Success: there's now an address field in addition to an ip (instruction pointer) field! Looking in /proc/$PID/maps, 0x71f4acc00000 indeed belongs to the range mapped to /home/hongli/block!

Inspecting swap-backed major page faults with `perf`

Let's see how things look like when major page faults are caused by swapping. With swapmajorpagefaults running, we start recording page faults:

$ sudo perf record -e exceptions:page_fault_user -p $(pidof swapmajorpagefaults)
<pressed Ctrl-C after a few seconds>
[ perf record: Woken up 7 times to write data ]
[ perf record: Captured and wrote 2.048 MB perf.data (24276 samples) ]

$ sudo perf script
 swapmajorpagefa   66634 [002] 293739.435811: exceptions:page_fault_user: address=0x7303e3871000 ip=0x7305213993ba error_code=0x6

Let's look for 0x7303e3871000 in /proc/66634/maps:

73033ca00000-730521101000 rw-p 00000000 00:00 0

^-- start    ^-- end      ^-- permissions             ^-- filename (optional)
    addr         addr

This address range has no filename. This means that it belongs to "normal" memory and is not backed by a file. Any major page faults occurring here is due to swapping.

Inspecting major page faults with `bpftrace`

Recall the reason I'm showing how to use bpftrace: on BottleRocket I can't use the exceptions:page_fault_user event. There are other events, but they can only be used by bpftrace.

What events can we use? One candidate I was able to find, is kprobe:handle_mm_fault. This corresponds to the handle_mm_fault function in the Linux kernel. According to Understanding the Linux Virtual Memory Manager by Mel Gorman, handle_mm_fault is the function where page fault handling starts (chapter 4.6.1 Handling a Page Fault). This function is architecture-independent (calls architecture-specific parts internally) and its functionality and function signature are relatively stable over time.
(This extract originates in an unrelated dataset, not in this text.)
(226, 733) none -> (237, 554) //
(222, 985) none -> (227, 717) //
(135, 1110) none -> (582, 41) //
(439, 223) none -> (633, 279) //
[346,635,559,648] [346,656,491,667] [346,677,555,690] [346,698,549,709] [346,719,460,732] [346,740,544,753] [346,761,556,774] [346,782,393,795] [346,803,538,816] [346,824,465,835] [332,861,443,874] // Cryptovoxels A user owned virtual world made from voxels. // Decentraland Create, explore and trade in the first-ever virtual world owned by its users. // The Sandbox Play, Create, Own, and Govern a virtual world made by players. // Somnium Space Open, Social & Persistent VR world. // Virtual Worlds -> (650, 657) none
According to the code, there is an address parameter that identifies the page fault address. But we also want to distinguish between major and minor page faults. This distinction is not passed to handle_mm_fault. Instead, its return value tells us whether the page fault was a major one. From the book:

The possible return values for handle_mm_fault() are VM_FAULT_MINOR, VM_FAULT_MAJOR, VM_FAULT_SIGBUS and VM_FAULT_OOM.
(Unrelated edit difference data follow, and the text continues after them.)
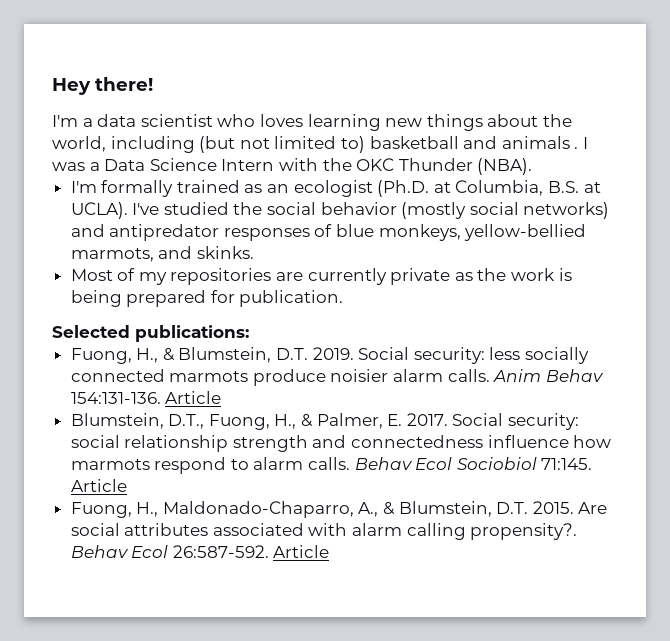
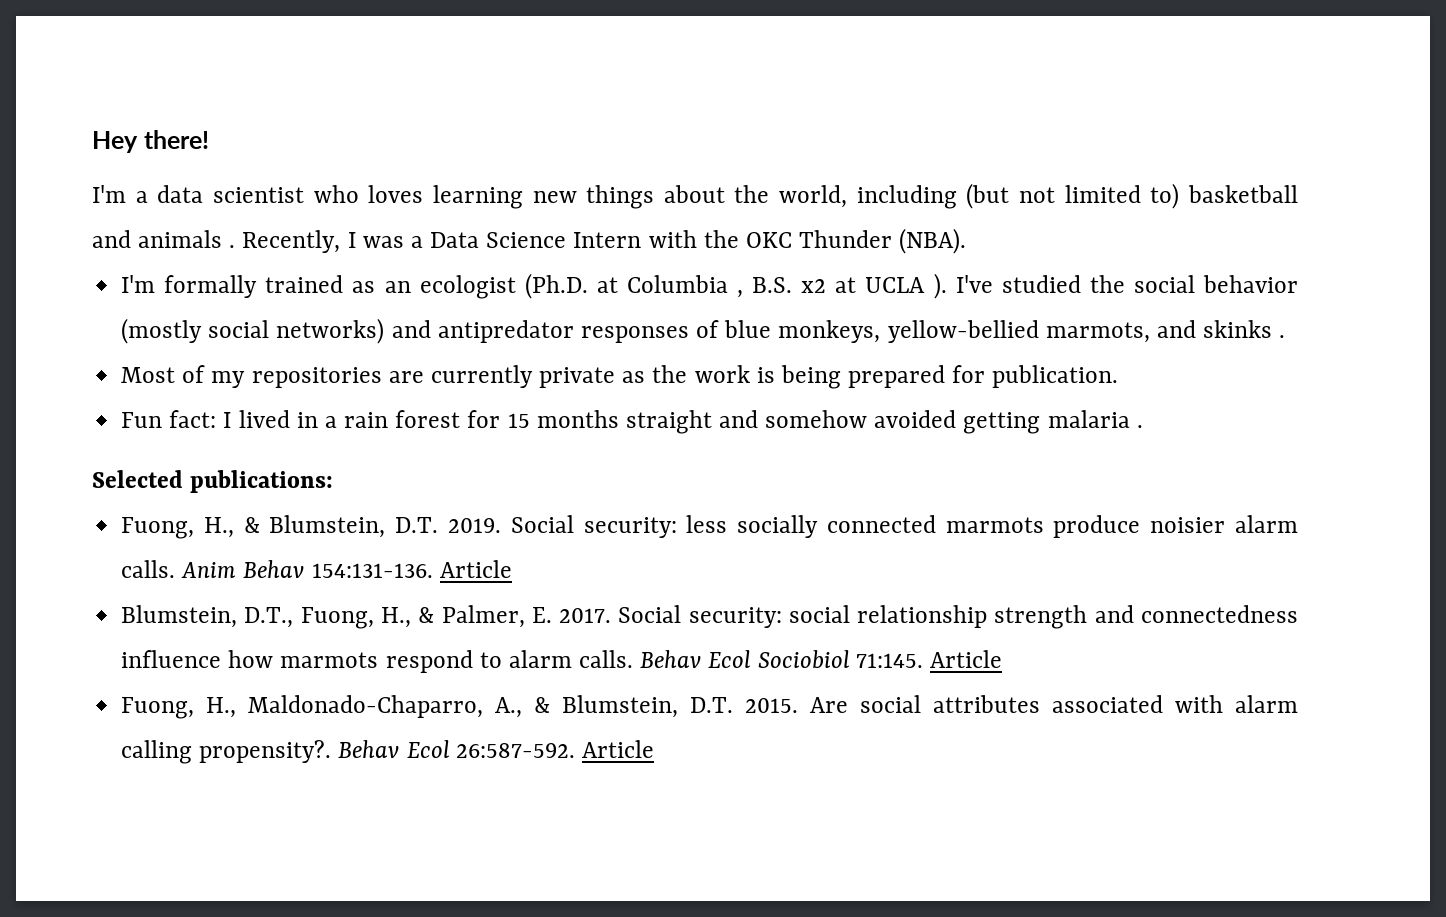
(579, 148) none -> [242,230,341,253] Recently,
[455,180,601,196] [70,202,128,219] Columbia, B.S. at UCLA). -> [626,273,947,299] Columbia , B.S. x2 at UCLA ).
[196,246,254,259] skinks. -> [1203,320,1286,338] skinks .
(344, 298) none -> [121,410,1143,434] // Fun fact: I lived in a rain forest for 15 months straight and somehow avoided getting malaria .

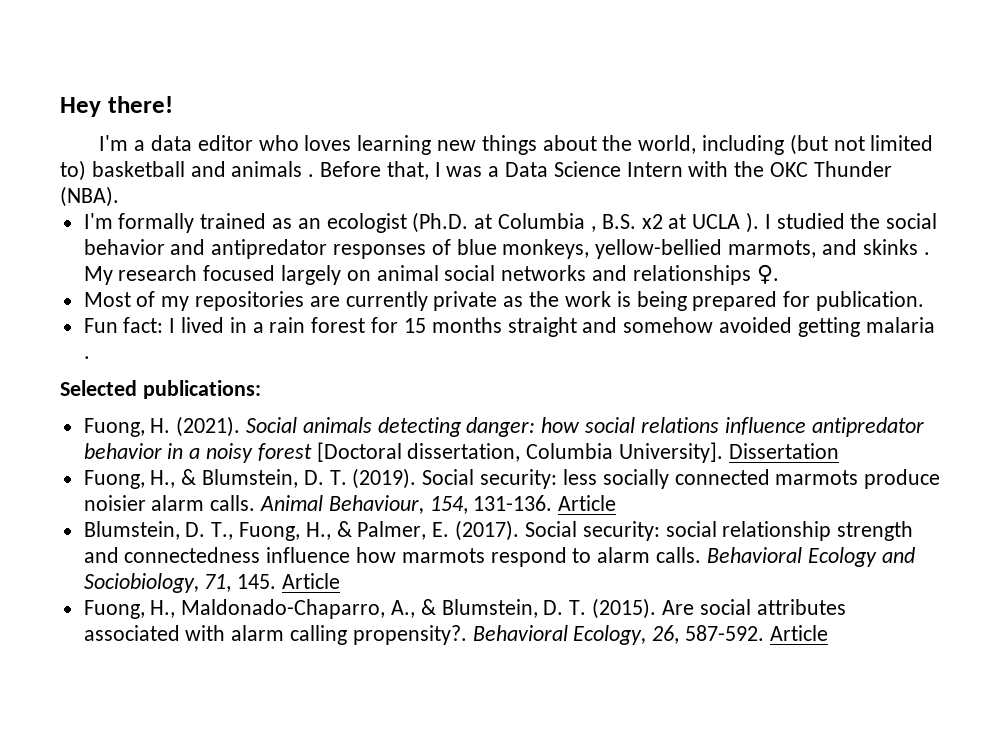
[212,187,304,203] scientist -> [197,135,253,151] editor
[242,230,341,253] Recently, -> [320,161,429,180] Before that,
[955,275,993,293] I've -> [764,214,771,229] I
[121,318,385,344] (mostly social networks) -> (165, 247) none
(1286, 336) none -> [83,264,779,285] My research focused largely on animal social networks and relationships ♀.
(334, 481) none -> [83,416,924,437] [83,442,839,463] // Fuong, H. (2021). Social animals detecting danger: how social relations influence antipredator behavior in a noisy forest [Doctoral dissertation, Columbia University]. Dissertation
[395,517,502,533] D.T. 2019. -> [303,468,417,489] D. T. (2019).
[181,560,433,578] Anim Behav 154:131-136. -> [260,495,553,514] Animal Behaviour, 154, 131-136.
[244,607,294,628] D.T., -> [185,522,234,540] D. T.,
[559,608,612,623] 2017. -> [455,520,520,541] (2017).
[640,650,923,669] Behav Ecol Sociobiol 71:145. -> [706,547,915,567] [83,573,277,593] Behavioral Ecology and Sociobiology, 71, 145.
[690,697,799,713] D.T. 2015. -> [543,598,657,619] D. T. (2015).
[338,740,575,758] Behav Ecol 26:587-592. -> [472,625,765,645] Behavioral Ecology, 26, 587-592.

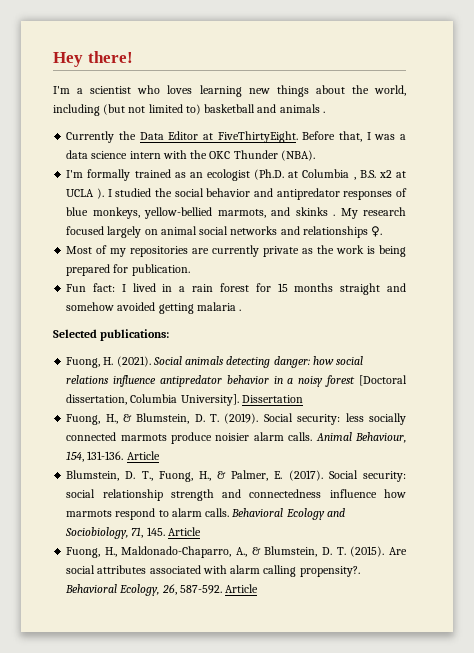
[150,135,253,151] data editor -> [90,86,132,94] scientist
(315, 175) none -> [66,131,298,143] // Currently the Data Editor at FiveThirtyEight.
[505,161,683,177] Data Science Intern -> [66,150,161,159] data science intern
In bpftrace we don't have access to constants (which only exist during C compile time). So we have to look for the integer value for VM_FAULT_MAJOR. After a search, we find its definition in the C header mm_types.h:

enum vm_fault_reason {
    ...
    VM_FAULT_MAJOR = (__force vm_fault_t)0x000004,
    ...
};

So the value is 4.

With this knowledge, we can start designing a bpftrace script. We want to:

Attach to the kprobe:handle_mm_fault event and extract the address argument.
Attach to the kretprobe:handle_mm_fault event (which is fired when the function returns) and check whether the returned bitmask contains VM_FAULT_MAJOR. If so, then log the address.

Source:

// Save as handle_mm_fault.bpftrace

// Change 581572 to the page fault simulator's actual PID.
kprobe:handle_mm_fault /pid == 581572/
{
    // Save the faulting address (arg1, or 2nd parameter) to a map, keyed by thread ID.
    // We'll use it later when handle_mm_fault returns (in the kretprobe).
    @fault[tid] = arg1;
}

// 4 is the value for VM_FAULT_MAJOR.
kretprobe:handle_mm_fault /(@fault[tid] && (retval & 4))/
{
    // If the return value has VM_FAULT_MAJOR set, print the faulting address.
    printf("major page fault at 0x%lx\n", @fault[tid]);
    delete(@fault[tid]);
}

Now let's install bpftrace:

# Debian/Ubuntu
sudo apt install bpftrace

# AWS BottleRocket (in admin container) and Amazon Linux
sudo yum install bpftrace

With a major page fault simulator running (either filemajorpagefaults or swapmajorpagefaults), we run bpftrace:

# bpftrace handle_mm_fault.bpftrace
Attaching 2 probes...
major page fault at 0xffff87b39000
major page fault at 0xffff8e029000
major page fault at 0xffff81859000
...
(press Ctrl-C)

Now that we have a bunch of addresses, let's search for them in /proc/581572/maps:

ffff6f3d9000-ffff8f3d9000 r--s 00000000 103:10 35875842   /block

^-- start    ^-- end      ^-- permissions                 ^-- filename (optional)
    addr         addr

Success! We've verified that the major page fault is related to the file /block!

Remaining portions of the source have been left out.